Inebilizumab has recently shown efficacy in a randomized double-blinded, placebo-controlled clinical trial. The trial tested inebilizumab as a monotherapy in NMOSD patients with or without AQP4-IgG. 52 It achieved the primary outcome of delaying the onset of first per-protocol relapse compared to placebo. It also achieved the secondary outcome of decreasing disability worsening compared to placebo. Subgroup analysis showed that efficacy was mainly achieved in AQP4-IgG-positive patients. There was not enough data to determine efficacy in patients without AQP4-IgG. FDA-approval is expected in the near future. Effect on the immune system: in addition to selective B-cell lymphopenia, rare cases of neutropenia and leukopenia have been reported in B-cell lymphoma patients treated experimentally with inebilizumab. 53 A 15% reduction in immunoglobulin levels (all types) was observed in inebilizumab-treated MS patients in a phase-1 clinical trial but the total immunoglobulin level did not fall below the normal range. 54 No leukopenia, neutropenia, or hypogammaglobulinemia were reported with inebilizumab in the NMOSD clinical trial. There was also no reduction of anti-tetanus toxoid antibody in inebilizumab-treated patients. inebilizumab across all studies is low and more experience is needed to elucidate its full spectrum of infectious and immunological side effects.

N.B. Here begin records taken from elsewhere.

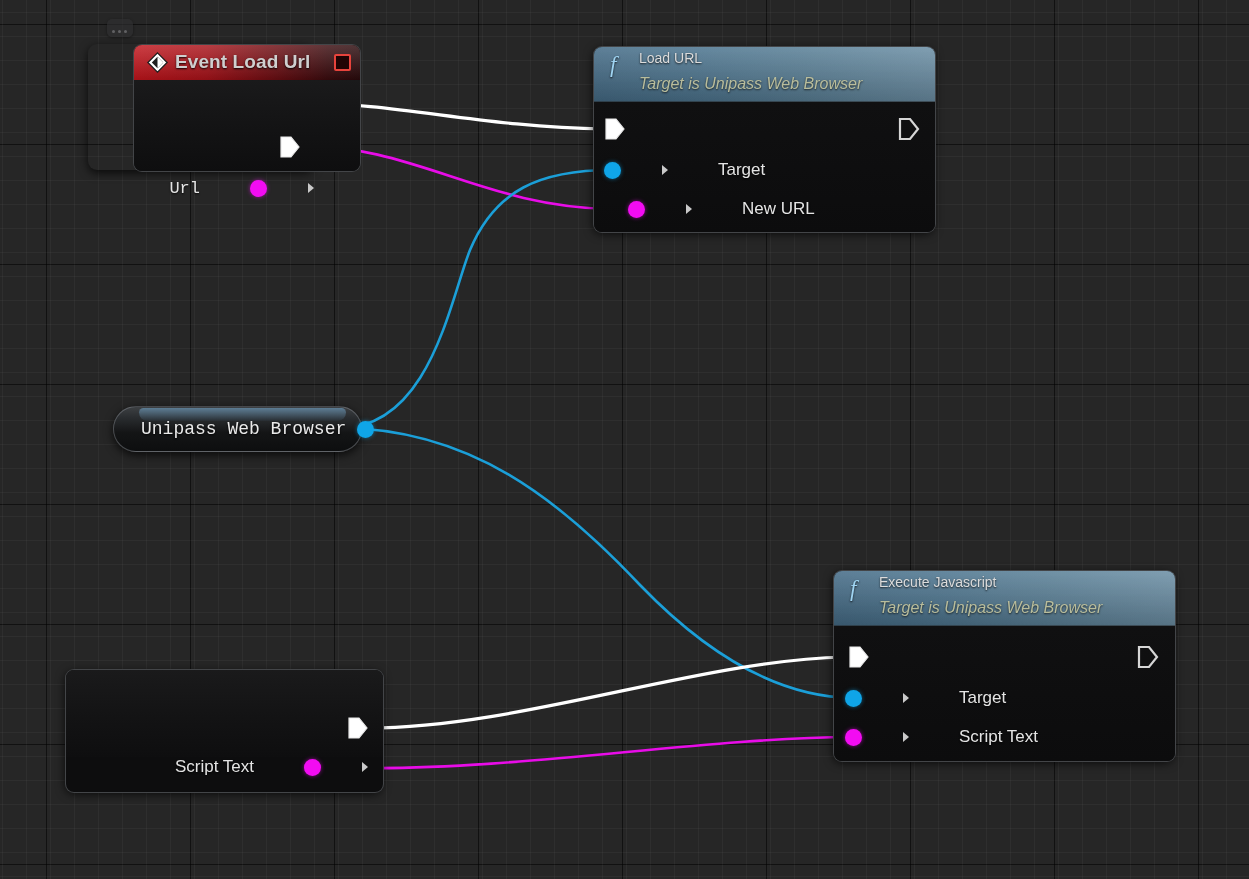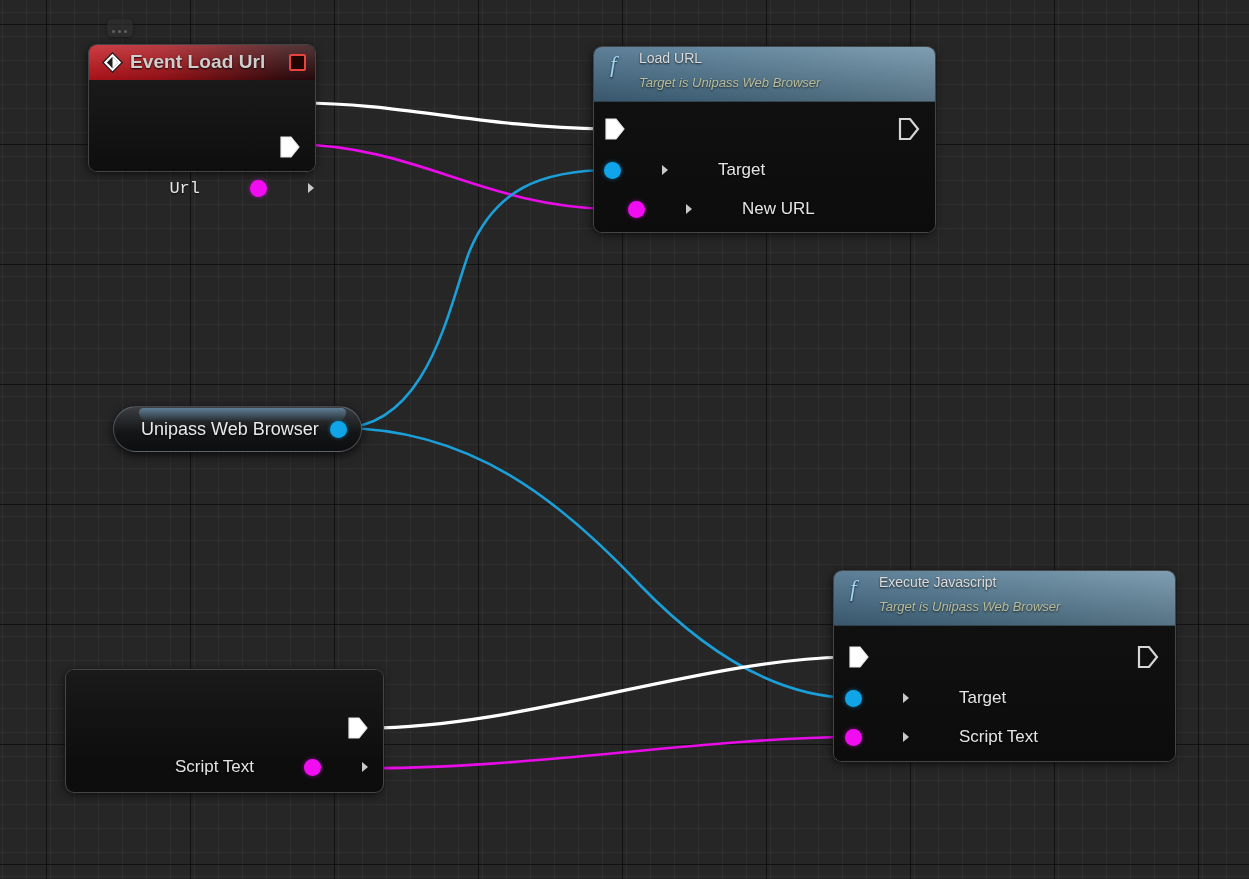"Event Load Url" div.node-inner { margin-left: none -> 45px }
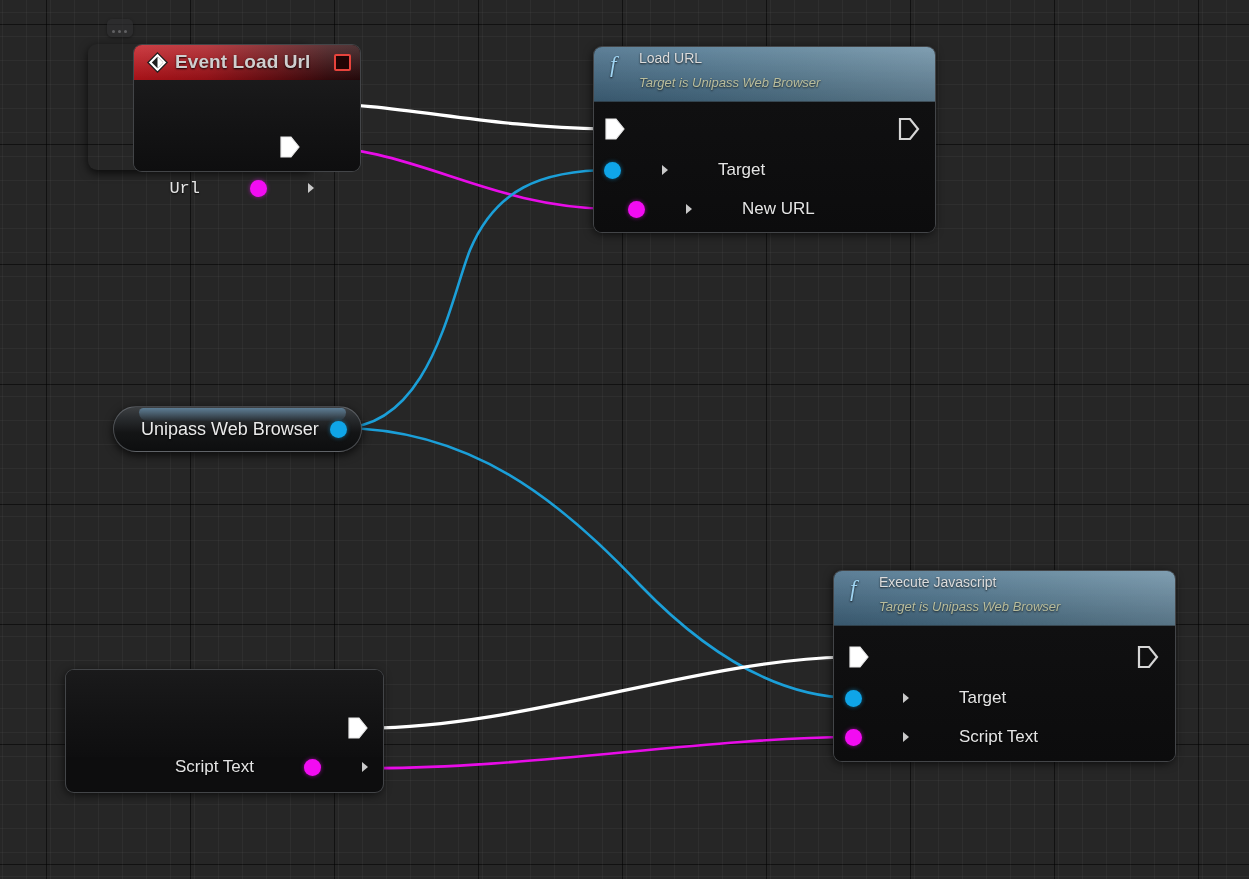"Target is Unipass Web Browser" .node-fn .hdr-sub { font-size: 13px -> 16px }
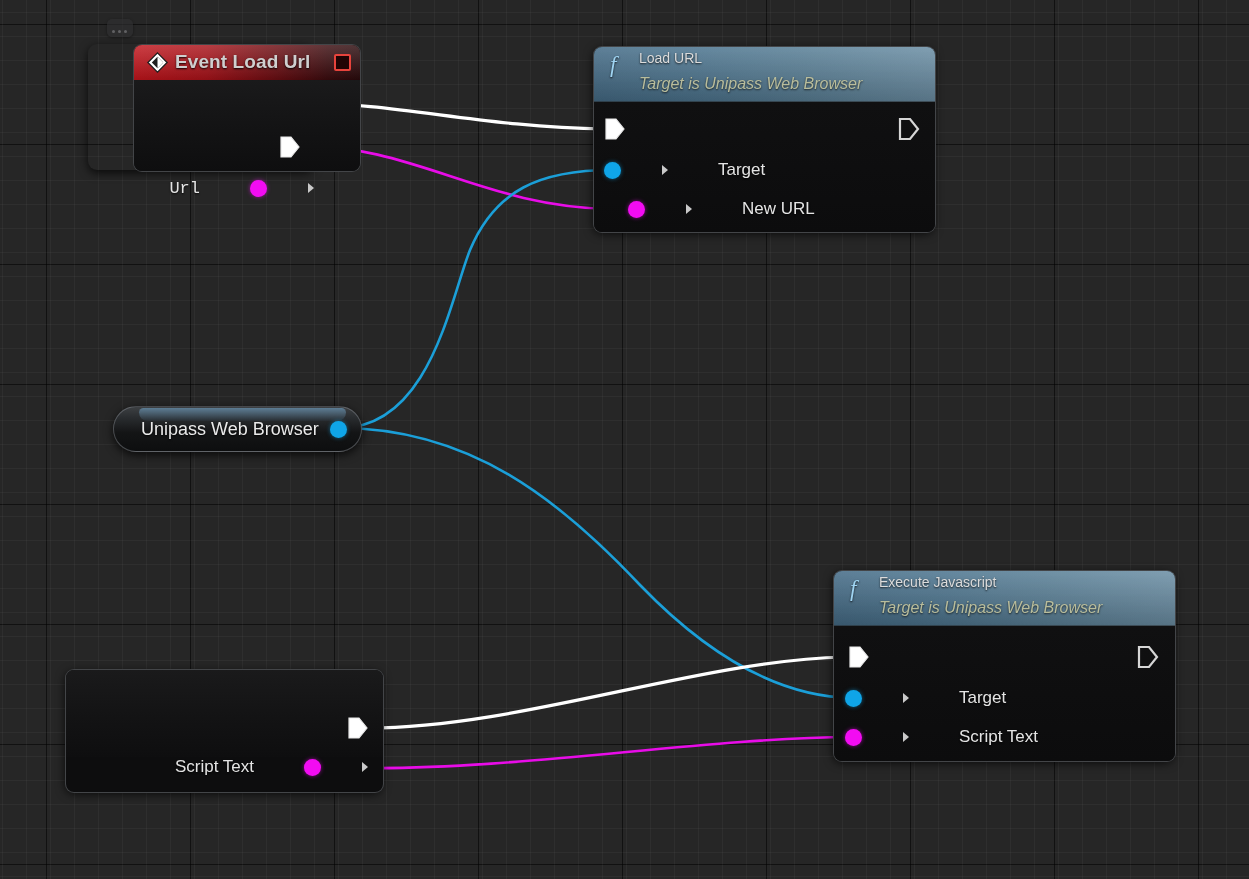"Unipass Web Browser" .node-var { font-family: none -> Liberation Mono, monospace }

Potential relevance to the COVID-19 pandemic: it is unknown if inebilizumab increases the susceptibility to SARS-CoV-2 or if it predisposes to a more severe infection. The overall benign infectious side effect profile of this agent is encouraging. B-cell lymphopenia may impact T-cell activation which is involved in the early immune response against SARS-CoV-2 but more importantly may influence antibody-mediated long-term immunity against the virus potentially increasing reinfection risk similar to rituximab. Although inebilizumab did not reduce the antibody response to tetanus toxoid in the NMOSD clinical trial, its impact on the humoral response to inactivated or viral protein vaccines is unknown. Based on rituximab studies, it is possible that inebilizumab may impact efficacy of viral protein vaccines including future SARS-CoV-2 vaccine when it becomes available. If a live-attenuated vaccine is developed, it will likely be contraindicated with inebilizumab. The intravenous mode of administration is less favorable than the oral or subcutaneous routes because of the exposure risk at infusion centers.

However, the frequency of dosing (second infusion two weeks after the initial dose then 6monthly infusions afterwards) is favorable compared to eculizumab although home infusion is less feasible with inebilizumab. 35 When the future SARS-CoV-2 vaccine becomes available, vaccination should be spaced out from infusions similar to rituximab, and serological confirmation of vaccine efficacy is advisable post-vaccination. If inebilizumab becomes commercially available during the pandemic, starting newly diagnosed NMOSD patients on this medication should be considered with caution. The use of non-lymphocyte-depleting agents with less immunosuppressive effect and less potential impact on future vaccine efficacy may be a safer option during the pandemic. A subcutaneous formulation of inebilizumab is currently under study and may be a safer option from the exposure risk standpoint.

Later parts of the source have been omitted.